One day, Lucy learns that Sir Harry Otway plans to rent out a villa he owns in Summer Street. She suggests the Miss Alans as "suitable" tenants, but Cecil despises the idea. Unknown to Lucy, he recruits tenants for the villa himself: two lower-class men that he met by chance at an art gallery in London. Cecil considers it a great joke on snobbish Sir Harry, but the joke is on him. The men are Mr. Emerson and George, Cecil's rival for Lucy's love. Lucy is distressed at the news, and she fights with Cecil over his backhanded trick.
Soon thereafter, Cecil and Lucy go to London to visit his mother at her elegant apartment. Mrs. Vyse hosts a dinner party attended by the bored, snobbish elite. Lucy begins to realize how different their social circles are from her own Windy Corner set.
Meanwhile, the Emersons move into the villa. Freddy Honeychurch and Mr. Beebe invite George to go for a swim at a nearby pond. They are discovered running around naked like carefree children by Mrs. Honeychurch, Lucy, and Cecil, who have returned from London. Cecil hurries the ladies away, but not before Lucy notices that bare-chested George looks quite attractive.

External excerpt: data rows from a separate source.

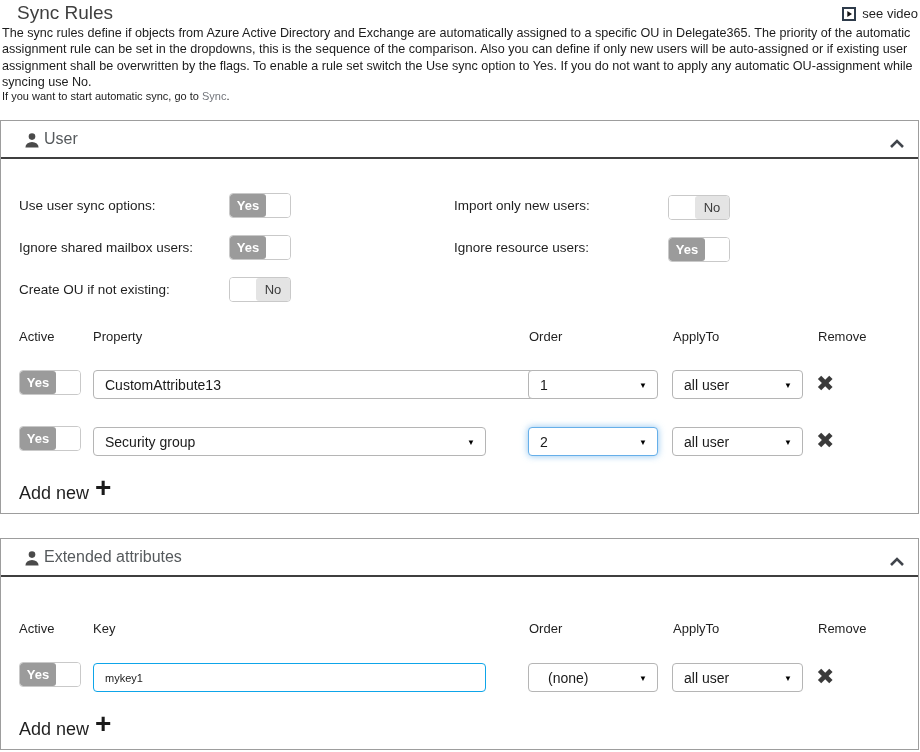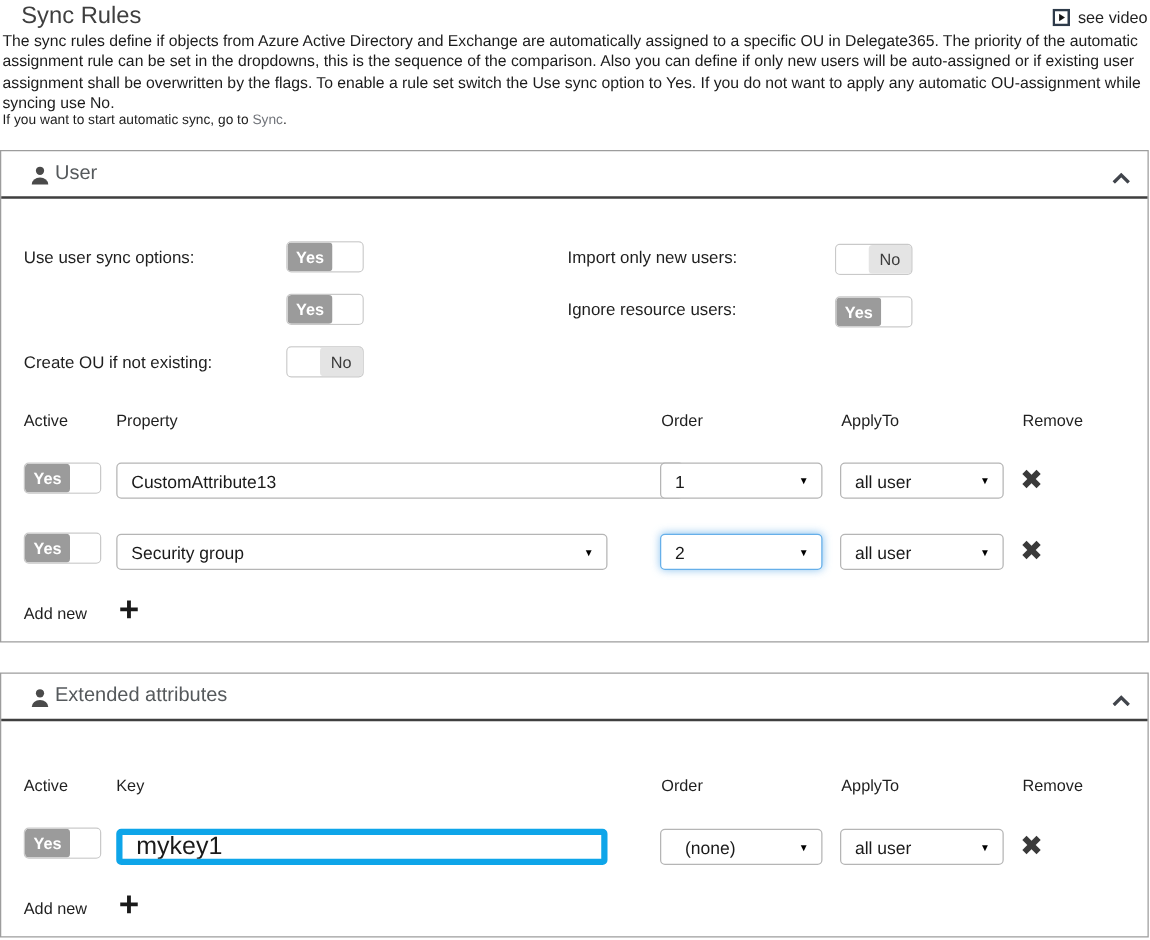"Ignore shared mailbox users:" div.opt-label { html: none -> <div>Ignore shared mailbox users:</div> }
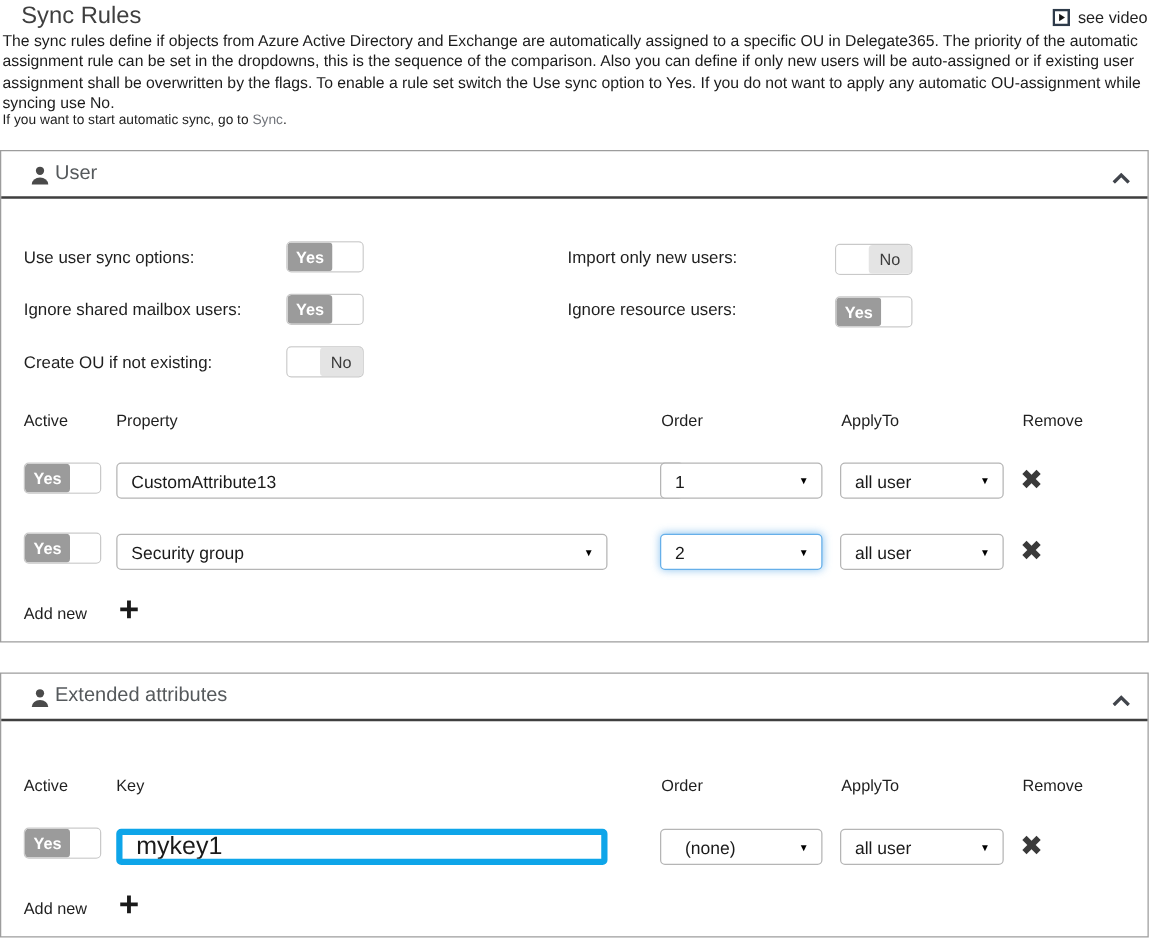"Add new" .add-label { font-size: 13px -> 18px }
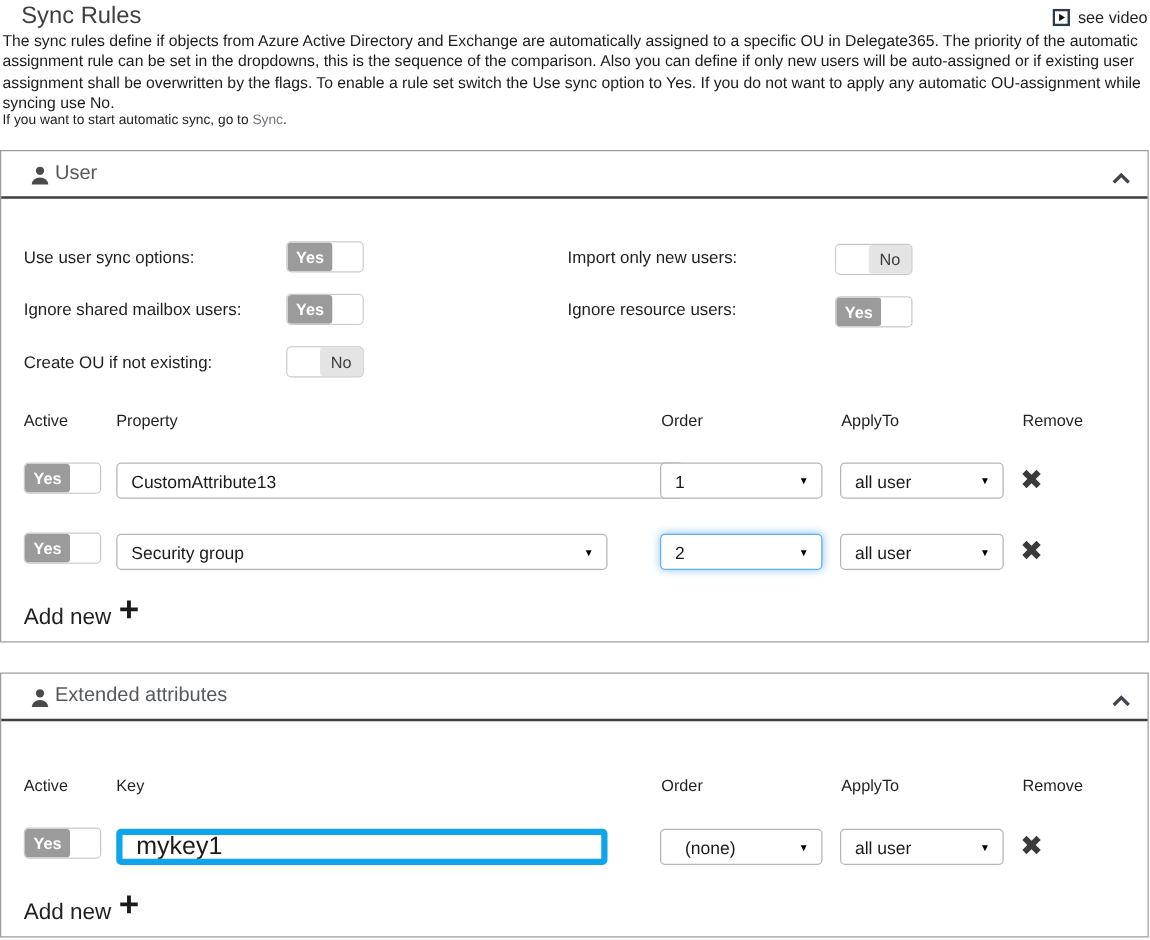"mykey1" .tin { border: 5px solid #0ea5e9 -> 1px solid #0ea5e9; font-size: 20px -> 11px }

Charlotte comes to visit, and Freddy invites George to play tennis. During the game, Cecil reads aloud from a romance novel which turns out to be Miss Lavish's work. She has written about the kiss between George and Lucy in Florence, though disguised with other names. George kisses Lucy again after hearing the passage. Furious, Lucy confronts Charlotte about revealing the secret kiss to Miss Lavish. She also orders George to leave and never come back. George confesses his love for Lucy, but she is unmoved, so he leaves. Lucy is disgusted with Cecil at this point, too, and breaks off their engagement the same evening.
Lucy plans a trip to Greece with the Miss Alans to avoid both George and the local gossip. Before she goes, though, she encounters Mr. Emerson at Mr. Beebe's rectory. Mr. Emerson makes her realize she really does love George. Lucy resolves to tell her family the truth, and marries George six months later. They honeymoon in Florence, staying in the same room with a view where it all began.